3. Cara menggunakan Search Live di HP

Untuk menggunakan fitur ini, pengguna dapat mengaksesnya melalui aplikasi Google di perangkat Android maupun iOS. Fitur “Live” akan muncul di bawah kolom pencarian dan memungkinkan pengguna mengajukan pertanyaan secara langsung melalui suara. Dari sana, sistem akan memberikan jawaban dalam bentuk audio, serta menampilkan tautan yang bisa dibuka untuk informasi lebih lanjut. Search Live juga terintegrasi dengan Google Lens, sehingga pengguna dapat langsung beralih ke mode percakapan saat menggunakan kamera untuk mengenali objek.

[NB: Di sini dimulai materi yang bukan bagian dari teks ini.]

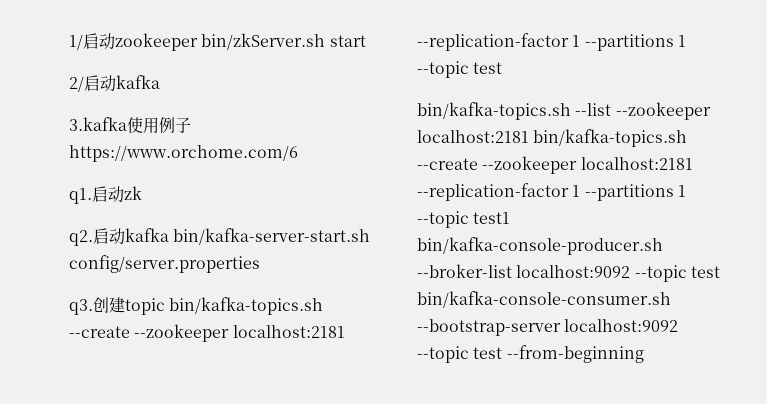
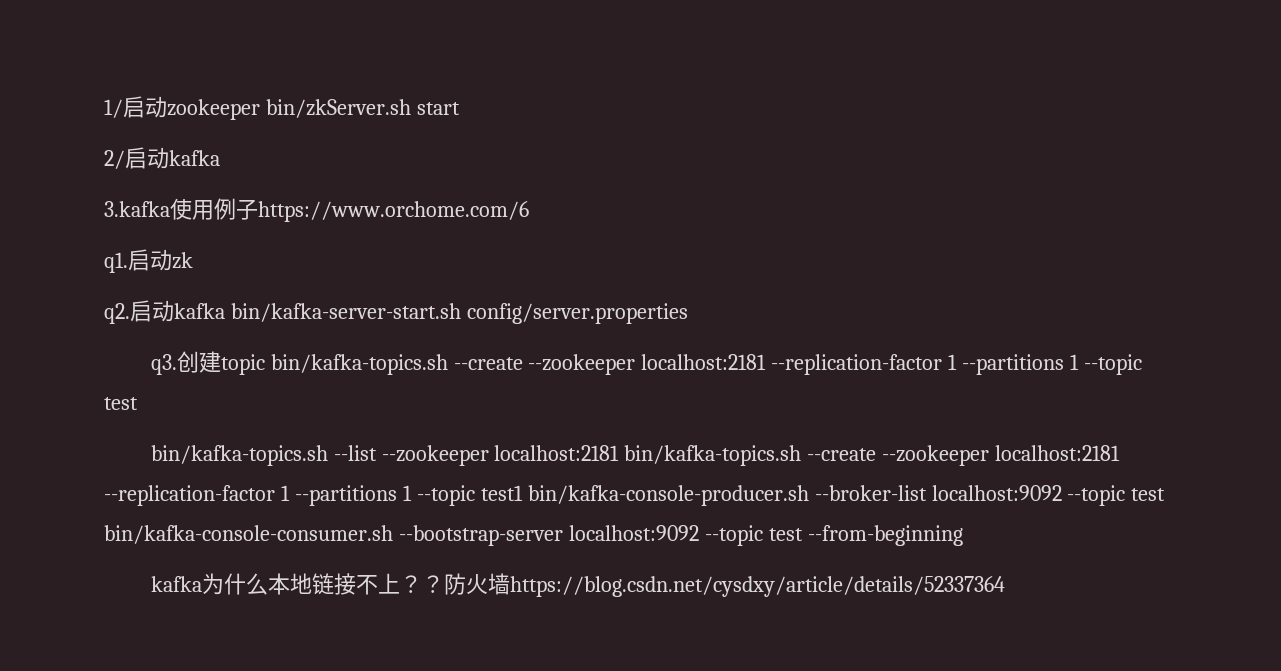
(644, 354) none -> [150,573,1005,597] // kafka为什么本地链接不上？？防火墙https://blog.csdn.net/cysdxy/article/details/52337364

Selain Search Live, Google juga mengumumkan perluasan fitur “Terjemahan Langsung” pada Google Translate ke perangkat iOS. Fitur ini memungkinkan pengguna mendengarkan hasil terjemahan secara real-time melalui headphone. Ke depan, fitur tersebut akan tersedia di lebih banyak negara, termasuk Jerman, Spanyol, Prancis, Nigeria, Italia, Inggris Raya, Jepang, Bangladesh, dan Thailand. Google menyebut, layanan ini kini mendukung lebih dari 70 bahasa di perangkat Android dan iOS.
Peluncuran global Search Live menandai perubahan cara pengguna mencari informasi. Dari yang sebelumnya mengetik kata kunci, kini pengguna dapat berinteraksi langsung melalui percakapan untuk menemukan jawaban.